🧬 GENESIS LOCAL CORPUS INGESTION
Learn from your own codebase - Self-improvement through self-study
Genesis can now ingest and learn from the local Truth.SI codebase, enabling true self-coding capabilities based on your own patterns and implementations.

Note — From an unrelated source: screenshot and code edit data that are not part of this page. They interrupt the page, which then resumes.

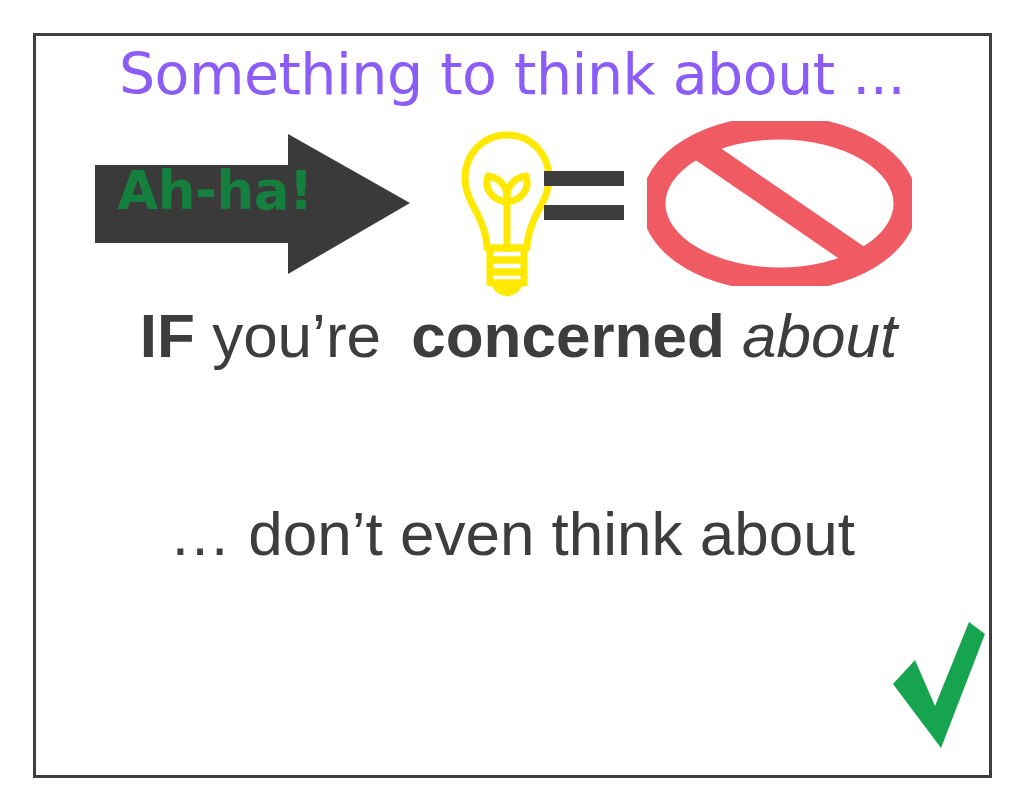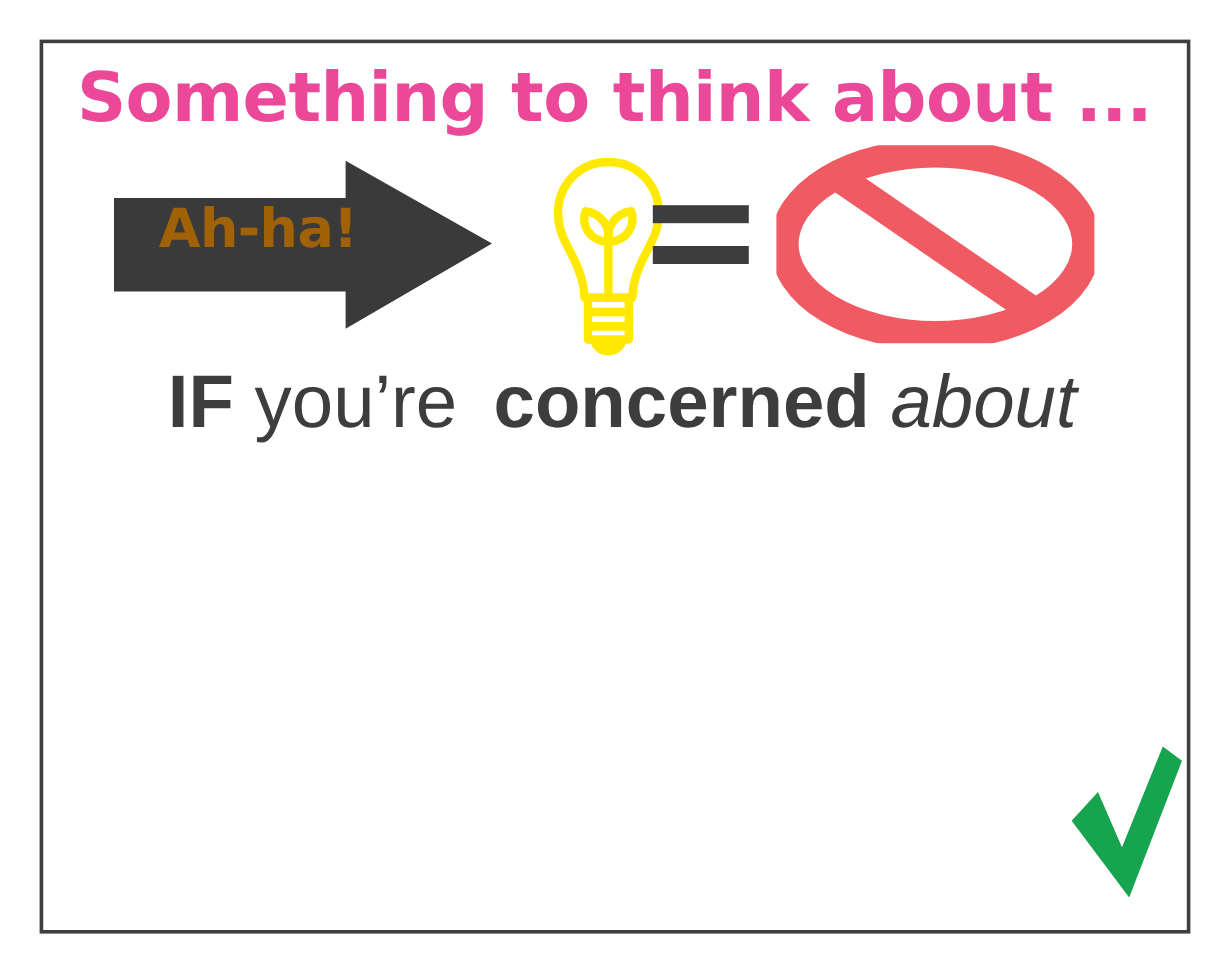--- a/index.html
+++ b/index.html
@@ -28,28 +28,27 @@
     background: #ffffff;
   }
 
   
   #title {
     position: absolute;
     left: 0;
     top: 46px;
     width: 100%;
     text-align: center;
-    color: #ec4899;
+    color: #8b5cf6;
     font-family: "DejaVu Sans", sans-serif;
-    font-weight: bold;
+    font-weight: normal;
     font-size: 57px;
     letter-spacing: -0.5px;
     white-space: nowrap;
     line-height: 1;
-    margin-top: 8px;
   }
 
   
   #icon-row {
     position: absolute;
     left: 33px;
     top: 128px;
     width: 959px;
     height: 175px;
   }
@@ -62,24 +61,24 @@
     width: 315px;
     height: 145px;
   }
   #arrow-wrap svg { display: block; }
   #ahha-label {
     position: absolute;
     left: 20px;
     top: 31px;
     width: 200px;
     text-align: center;
-    color: #a16207;
+    color: #15803d;
     font-family: "DejaVu Sans", sans-serif;
     font-weight: bold;
-    font-size: 45px;
+    font-size: 53px;
     line-height: 52px;
     white-space: nowrap;
     letter-spacing: -0.5px;
   }
 
   
   #bulb {
     position: absolute;
     left: 424px;
     top: 0px;
@@ -192,20 +191,21 @@
         <ellipse cx="132.5" cy="82.5" rx="126" ry="76" fill="none" stroke="#F05A63" stroke-width="24"></ellipse>
         <line x1="45" y1="22" x2="221" y2="143" stroke="#F05A63" stroke-width="24" stroke-linecap="butt"></line>
       </svg>
     </div>
 
   </div>
 
   <div class="body-line" id="line-if"><span class="w-bold">IF</span> <span class="w-light">you’re</span> <span class="w-bold">concerned</span> <span class="w-italic">about</span></div>
 
 
+  <div class="body-line w-light" id="line-dont">… don’t even think about</div>
 
 
   <div id="check">
     <svg width="96" height="140" viewBox="0 0 96 140">
       <path d="M2,64 L24,40 L44,86 L78,2 L94,14 L50,128 Z" fill="#17A44E"></path>
     </svg>
   </div>
 
 </div>
 

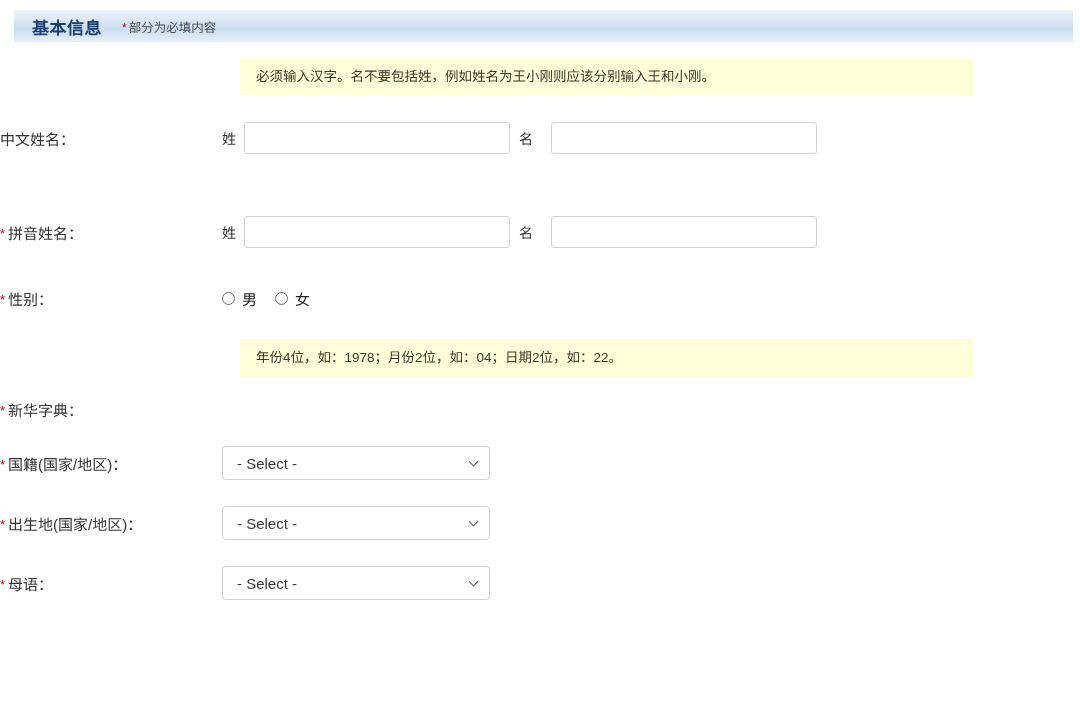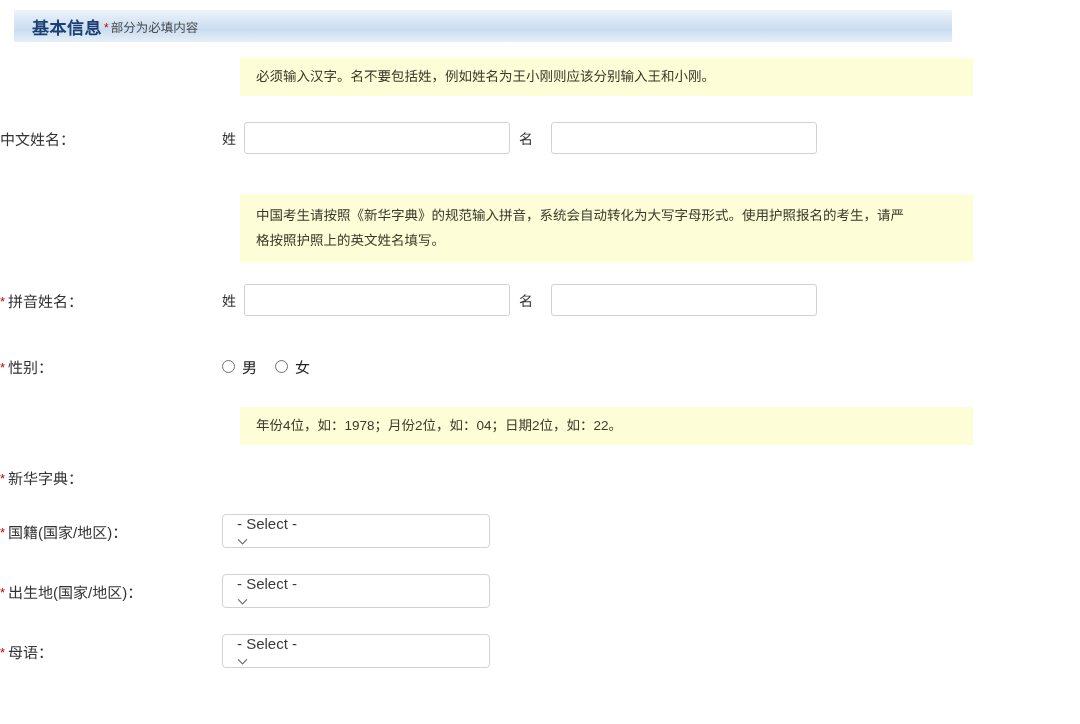--- a/index.html
+++ b/index.html
@@ -15,42 +15,42 @@
     font-family: "Liberation Sans", "DejaVu Sans", sans-serif;
     color: #222;
     -webkit-font-smoothing: antialiased;
   }
 
   
   .section-header {
     position: absolute;
     left: 14px;
     top: 10px;
-    width: 938px;
+    width: 1059px;
     height: 32px;
     background: linear-gradient(to bottom,
         #eef4fb 0%,
         #d4e3f3 42%,
         #cadef1 62%,
         #e6eff9 100%);
     display: flex;
     align-items: center;
     box-sizing: border-box;
     padding-left: 18px;
   }
   .section-title {
     font-size: 17px;
     font-weight: bold;
     color: #1b3f73;
     letter-spacing: 0.5px;
   }
   .section-sub {
     font-size: 12.5px;
     color: #4a4a4a;
-    margin-left: 2px;
+    margin-left: 20px;
     white-space: nowrap;
   }
   .req-star {
     color: #cc0000;
     font-size: 12px;
     margin-right: 2px;
   }
 
   
   .form {
@@ -165,22 +165,22 @@
   
   .select-box {
     position: relative;
     width: 268px;
     height: 34px;
     border: 1px solid #d2d2d2;
     border-radius: 4px;
     background: #fff;
     box-sizing: border-box;
     display: flex;
+    align-items: center;
     padding: 0 10px 0 14px;
-    flex-direction: column;
   }
   .select-value {
     font-size: 15px;
     color: #3b3b3b;
     flex: 1;
     white-space: nowrap;
   }
   .chev {
     width: 11px;
     height: 11px;
@@ -223,24 +223,20 @@
       <input class="txt name-input" type="text" value="" style="">
       <span class="inline-label suffix">名</span>
       <input class="txt name-input" type="text" value="" style="">
     </div>
   </div>
 
   <div class="sp-40"></div>
 
   <div class="hint-row">
     <div class="hint-spacer"></div>
-    <div class="hint tall">
-      <div>中国考生请按照《新华字典》的规范输入拼音，系统会自动转化为大写字母形式。使用护照报名的考生，请严</div>
-      <div>格按照护照上的英文姓名填写。</div>
-    </div>
   </div>
 
   <div class="sp-22"></div>
 
   <div class="row">
     <div class="label-cell">
       <span class="star">*</span><span>拼音姓名：</span>
     </div>
     <div class="field-cell">
       <span class="inline-label">姓</span>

🎯 WHAT IS LOCAL CORPUS INGESTION?
Local corpus ingestion allows Genesis to:
- Scan the local codebase - Read all Python files in the project
- Extract code patterns - Identify reusable functions, classes, and patterns
- Store in Weaviate - Make patterns searchable via semantic search
- Learn your style - Understand your coding conventions and preferences
- Reuse patterns - Apply existing patterns when generating new code
The Result: Genesis writes code that looks and feels like YOUR code, not generic templates.
🚀 QUICK START
Option 1: API Endpoint (Recommended)
# Ingest entire api/ directory
curl -X POST "http://35.162.205.215:8000/api/v1/genesis/ingest/local" \
-H "Content-Type: application/json" \
-d '{}'
# Ingest specific directory
curl -X POST "http://35.162.205.215:8000/api/v1/genesis/ingest/local" \
-H "Content-Type: application/json" \
-d '{
"root_path": "api/lib"
}'
Response:
{
"success": true,
"files_scanned": 156,
"patterns_extracted": 1247,
"patterns_ingested": 1247,
"status": "complete",
"error": null
}
Option 2: Genesis Ingestion Daemon
# Run local ingestion only
python3 scripts/genesis-ingestion-daemon.py --source local --once
# Run all ingestion sources (GitHub, StackOverflow, Docs, Local)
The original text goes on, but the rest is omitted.